[Provided material]

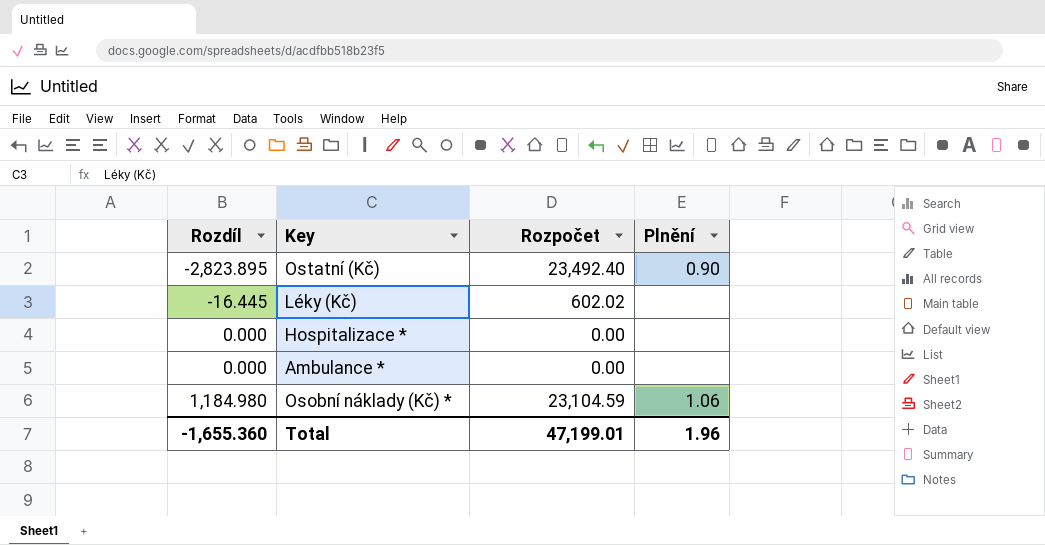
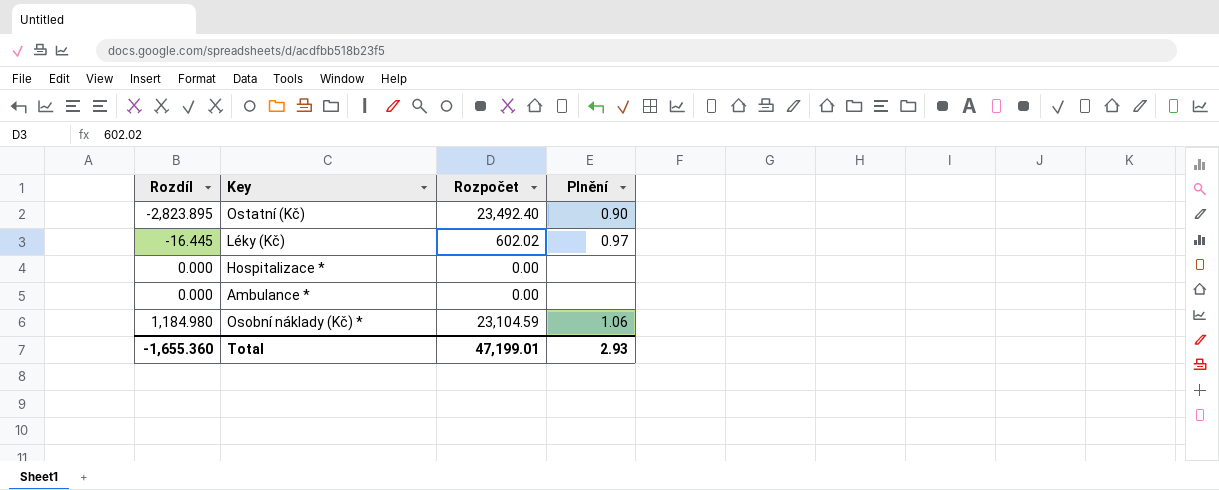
Léky (Kč) | Plnění: none -> 0.97
Total | Plnění: 1.96 -> 2.93

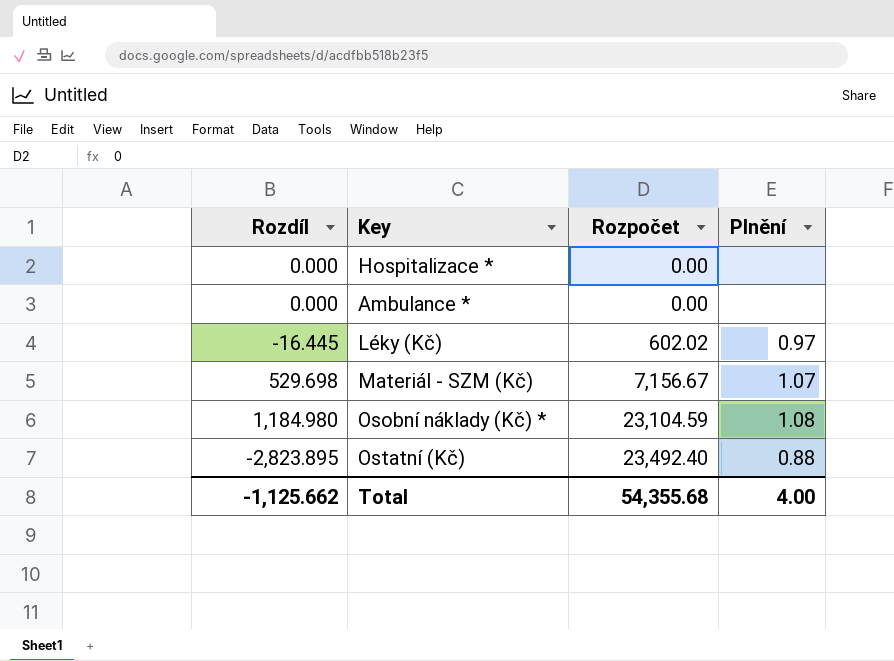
row order: Rozdíl ascending -> Rozpočet ascending
row Materiál - SZM (Kč): none -> 529.698 | 7,156.67 | 1.07
Osobní náklady (Kč) * | Plnění: 1.06 -> 1.08
Ostatní (Kč) | Plnění: 0.90 -> 0.88
Total | Rozdíl: -1,655.360 -> -1,125.662
Total | Rozpočet: 47,199.01 -> 54,355.68
Total | Plnění: 2.93 -> 4.00

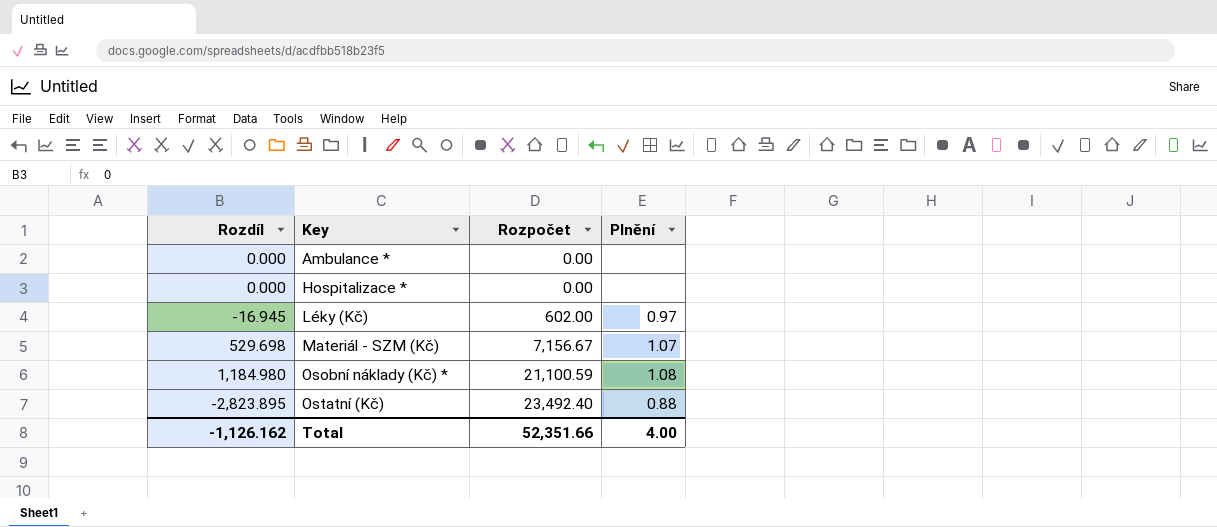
row order: Rozpočet ascending -> Key ascending
Léky (Kč) | Rozdíl: -16.445 -> -16.945
Léky (Kč) | Rozpočet: 602.02 -> 602.00
Osobní náklady (Kč) * | Rozpočet: 23,104.59 -> 21,100.59
Total | Rozdíl: -1,125.662 -> -1,126.162
Total | Rozpočet: 54,355.68 -> 52,351.66

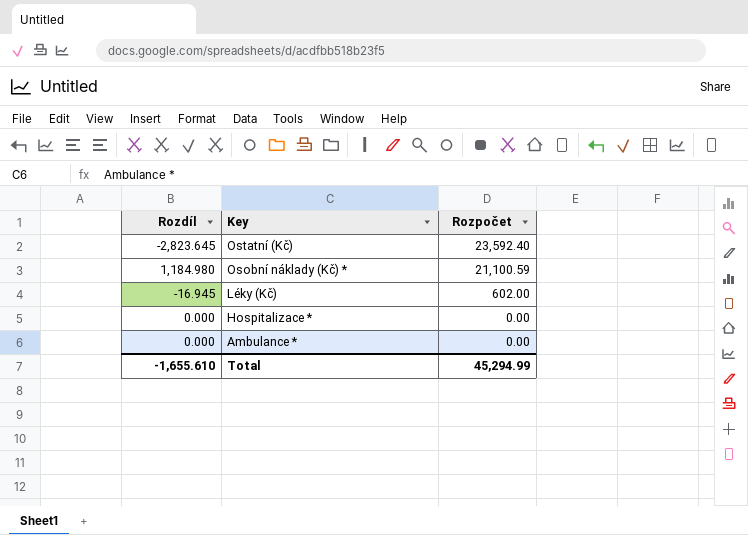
row order: Key ascending -> Key descending
column Plnění | position: 4 -> none
row Materiál - SZM (Kč): 529.698 | 7,156.67 | 1.07 -> none
Ostatní (Kč) | Rozdíl: -2,823.895 -> -2,823.645
Ostatní (Kč) | Rozpočet: 23,492.40 -> 23,592.40
Total | Rozdíl: -1,126.162 -> -1,655.610
Total | Rozpočet: 52,351.66 -> 45,294.99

[/Provided material]

## What the task asks
The job here is to retype the data exactly, with no pictures included.

## Exercise response
Léky (Kč) | Plnění: none -> 0.97
Total | Plnění: 1.96 -> 2.93

row order: Rozdíl ascending -> Rozpočet ascending
row Materiál - SZM (Kč): none -> 529.698 | 7,156.67 | 1.07
Osobní náklady (Kč) * | Plnění: 1.06 -> 1.08
Ostatní (Kč) | Plnění: 0.90 -> 0.88
Total | Rozdíl: -1,655.360 -> -1,125.662
Total | Rozpočet: 47,199.01 -> 54,355.68
Total | Plnění: 2.93 -> 4.00

row order: Rozpočet ascending -> Key ascending
Léky (Kč) | Rozdíl: -16.445 -> -16.945
Léky (Kč) | Rozpočet: 602.02 -> 602.00
Osobní náklady (Kč) * | Rozpočet: 23,104.59 -> 21,100.59
Total | Rozdíl: -1,125.662 -> -1,126.162
Total | Rozpočet: 54,355.68 -> 52,351.66

row order: Key ascending -> Key descending
column Plnění | position: 4 -> none
row Materiál - SZM (Kč): 529.698 | 7,156.67 | 1.07 -> none
Ostatní (Kč) | Rozdíl: -2,823.895 -> -2,823.645
Ostatní (Kč) | Rozpočet: 23,492.40 -> 23,592.40
Total | Rozdíl: -1,126.162 -> -1,655.610
Total | Rozpočet: 52,351.66 -> 45,294.99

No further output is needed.